__Task description__
Reproduce all of the entries character for character, while leaving out any pictures they contain.

**** Data under study

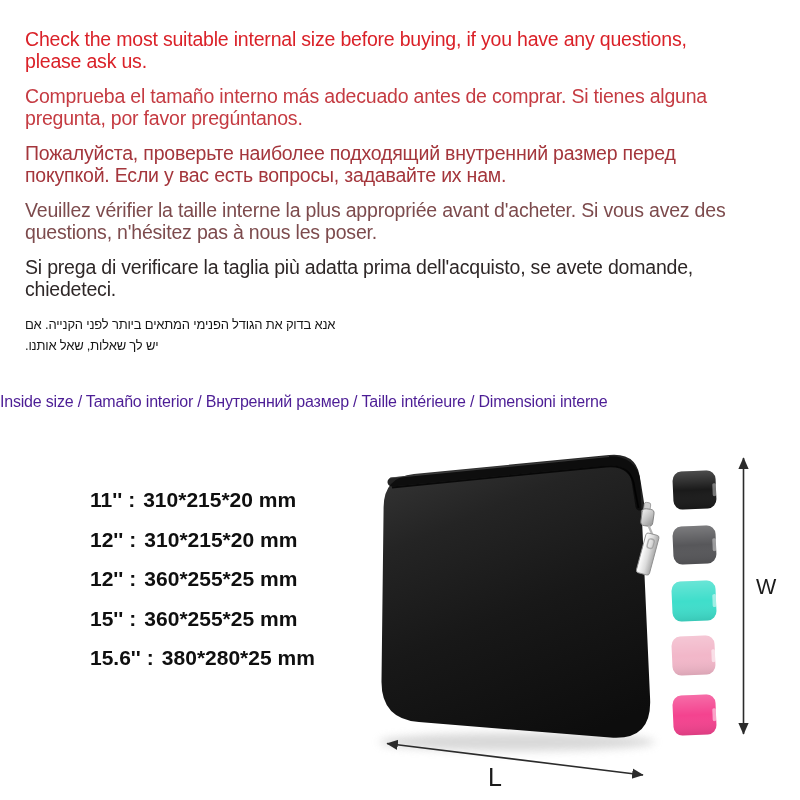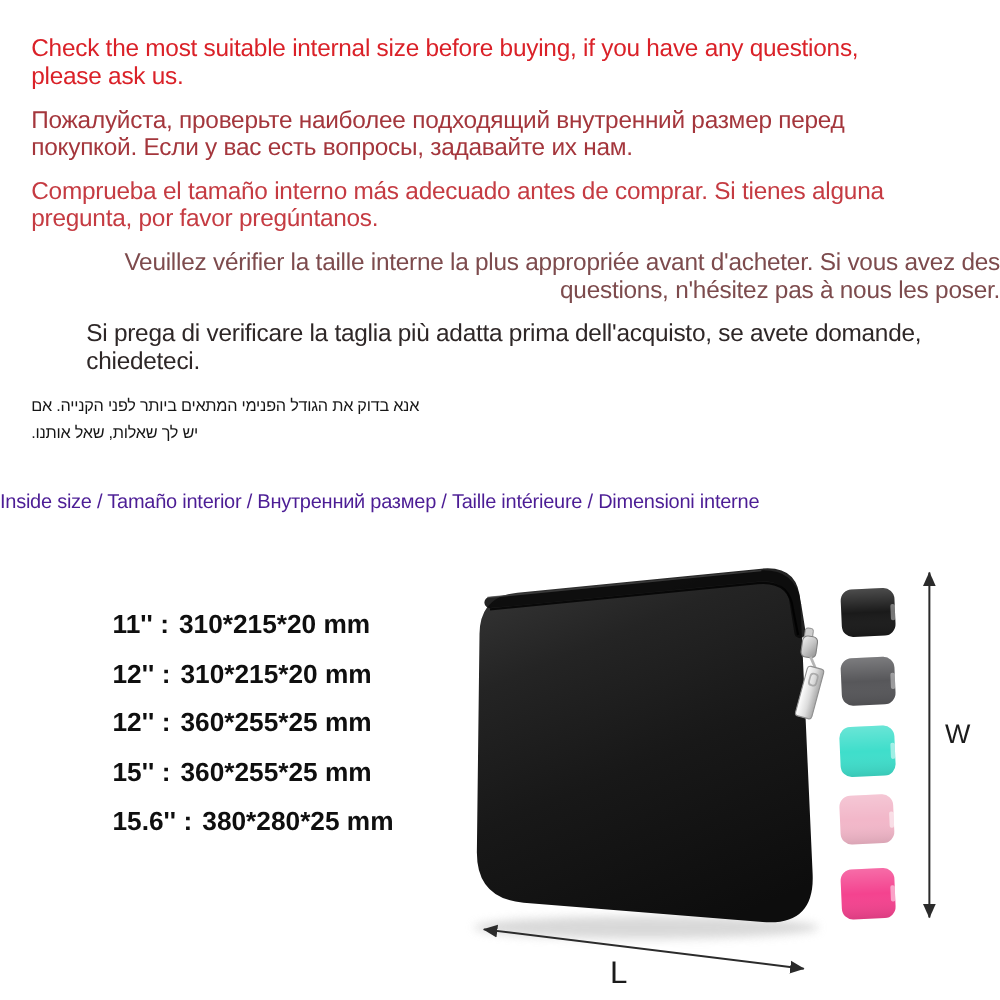--- a/index.html
+++ b/index.html
@@ -42,10 +42,10 @@
   <div class="notices">
     <p class="notice" style="color: rgb(218, 33, 40);">Check the most suitable internal size before buying, if you have any questions,
 please ask us.</p>
+    <p class="notice" style="color: rgb(197, 59, 66);">Comprueba el tamaño interno más adecuado antes de comprar. Si tienes alguna
+pregunta, por favor pregúntanos.</p>
     <p class="notice" style="color: rgb(164, 54, 60);">Пожалуйста, проверьте наиболее подходящий внутренний размер перед
 покупкой. Если у вас есть вопросы, задавайте их нам.</p>
-    <p class="notice" style="color: rgb(197, 59, 66);">Comprueba el tamaño interno más adecuado antes de comprar. Si tienes alguna
-pregunta, por favor pregúntanos.</p>
     <p class="notice" style="color: rgb(125, 75, 77); text-align: right;">Veuillez vérifier la taille interne la plus appropriée avant d'acheter. Si vous avez des
 questions, n'hésitez pas à nous les poser.</p>
     <p class="notice" style="color: rgb(46, 39, 39); margin-left: 44px;">Si prega di verificare la taglia più adatta prima dell'acquisto, se avete domande,

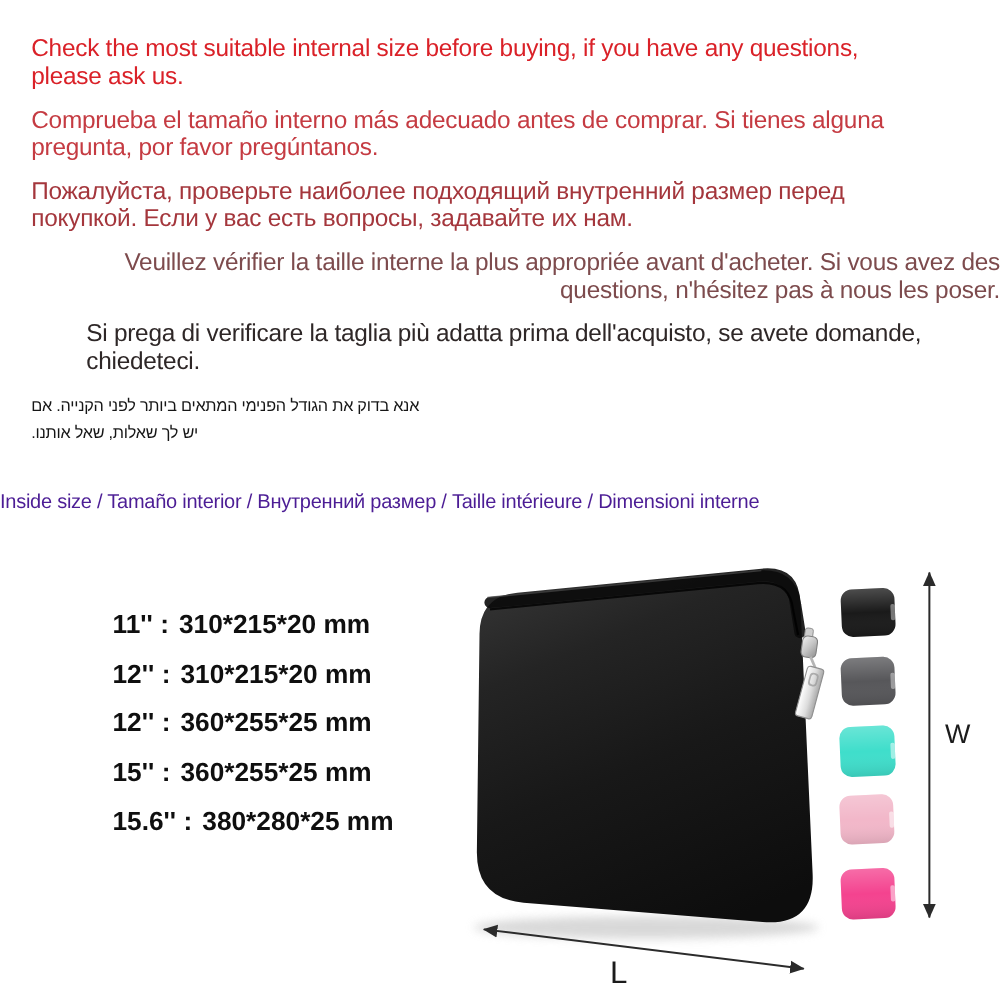--- a/index.html
+++ b/index.html
@@ -46,7 +46,7 @@
 pregunta, por favor pregúntanos.</p>
     <p class="notice" style="color: rgb(164, 54, 60);">Пожалуйста, проверьте наиболее подходящий внутренний размер перед
 покупкой. Если у вас есть вопросы, задавайте их нам.</p>
-    <p class="notice" style="color: rgb(125, 75, 77); text-align: right;">Veuillez vérifier la taille interne la plus appropriée avant d'acheter. Si vous avez des
+    <p class="notice" style="color: rgb(125, 75, 77);">Veuillez vérifier la taille interne la plus appropriée avant d'acheter. Si vous avez des
 questions, n'hésitez pas à nous les poser.</p>
     <p class="notice" style="color: rgb(46, 39, 39); margin-left: 44px;">Si prega di verificare la taglia più adatta prima dell'acquisto, se avete domande,
 chiedeteci.</p>

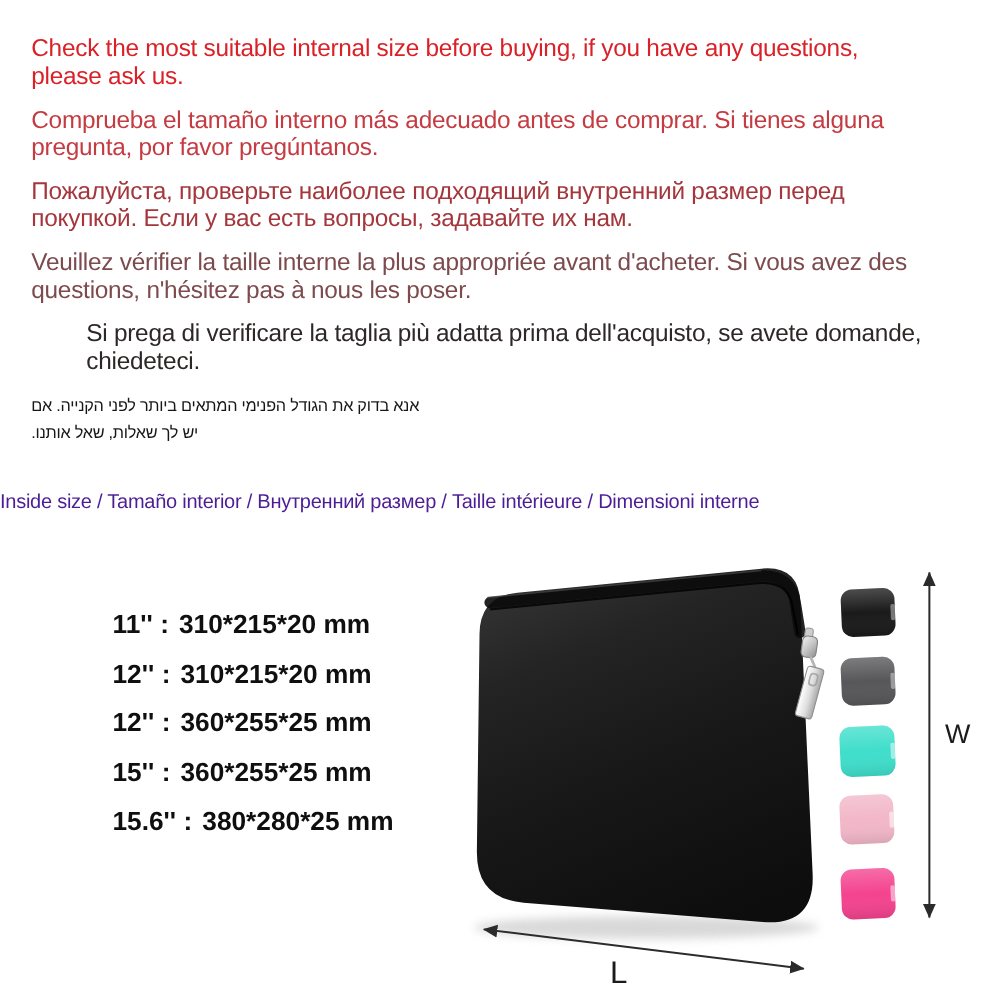--- a/index.html
+++ b/index.html
@@ -48,7 +48,7 @@
 покупкой. Если у вас есть вопросы, задавайте их нам.</p>
     <p class="notice" style="color: rgb(125, 75, 77);">Veuillez vérifier la taille interne la plus appropriée avant d'acheter. Si vous avez des
 questions, n'hésitez pas à nous les poser.</p>
-    <p class="notice" style="color: rgb(46, 39, 39); margin-left: 44px;">Si prega di verificare la taglia più adatta prima dell'acquisto, se avete domande,
+    <p class="notice" style="color: rgb(46, 39, 39);">Si prega di verificare la taglia più adatta prima dell'acquisto, se avete domande,
 chiedeteci.</p>
     <p class="notice he" style="color: rgb(22, 22, 22);">םא .היינקה ינפל רתויב םיאתמה ימינפה לדוגה תא קודב אנא
 .ונתוא לאש ,תולאש ךל שי</p>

********

__Answer below__
--- a/index.html
+++ b/index.html
@@ -42,10 +42,10 @@
   <div class="notices">
     <p class="notice" style="color: rgb(218, 33, 40);">Check the most suitable internal size before buying, if you have any questions,
 please ask us.</p>
+    <p class="notice" style="color: rgb(197, 59, 66);">Comprueba el tamaño interno más adecuado antes de comprar. Si tienes alguna
+pregunta, por favor pregúntanos.</p>
     <p class="notice" style="color: rgb(164, 54, 60);">Пожалуйста, проверьте наиболее подходящий внутренний размер перед
 покупкой. Если у вас есть вопросы, задавайте их нам.</p>
-    <p class="notice" style="color: rgb(197, 59, 66);">Comprueba el tamaño interno más adecuado antes de comprar. Si tienes alguna
-pregunta, por favor pregúntanos.</p>
     <p class="notice" style="color: rgb(125, 75, 77); text-align: right;">Veuillez vérifier la taille interne la plus appropriée avant d'acheter. Si vous avez des
 questions, n'hésitez pas à nous les poser.</p>
     <p class="notice" style="color: rgb(46, 39, 39); margin-left: 44px;">Si prega di verificare la taglia più adatta prima dell'acquisto, se avete domande,

--- a/index.html
+++ b/index.html
@@ -46,7 +46,7 @@
 pregunta, por favor pregúntanos.</p>
     <p class="notice" style="color: rgb(164, 54, 60);">Пожалуйста, проверьте наиболее подходящий внутренний размер перед
 покупкой. Если у вас есть вопросы, задавайте их нам.</p>
-    <p class="notice" style="color: rgb(125, 75, 77); text-align: right;">Veuillez vérifier la taille interne la plus appropriée avant d'acheter. Si vous avez des
+    <p class="notice" style="color: rgb(125, 75, 77);">Veuillez vérifier la taille interne la plus appropriée avant d'acheter. Si vous avez des
 questions, n'hésitez pas à nous les poser.</p>
     <p class="notice" style="color: rgb(46, 39, 39); margin-left: 44px;">Si prega di verificare la taglia più adatta prima dell'acquisto, se avete domande,
 chiedeteci.</p>

--- a/index.html
+++ b/index.html
@@ -48,7 +48,7 @@
 покупкой. Если у вас есть вопросы, задавайте их нам.</p>
     <p class="notice" style="color: rgb(125, 75, 77);">Veuillez vérifier la taille interne la plus appropriée avant d'acheter. Si vous avez des
 questions, n'hésitez pas à nous les poser.</p>
-    <p class="notice" style="color: rgb(46, 39, 39); margin-left: 44px;">Si prega di verificare la taglia più adatta prima dell'acquisto, se avete domande,
+    <p class="notice" style="color: rgb(46, 39, 39);">Si prega di verificare la taglia più adatta prima dell'acquisto, se avete domande,
 chiedeteci.</p>
     <p class="notice he" style="color: rgb(22, 22, 22);">םא .היינקה ינפל רתויב םיאתמה ימינפה לדוגה תא קודב אנא
 .ונתוא לאש ,תולאש ךל שי</p>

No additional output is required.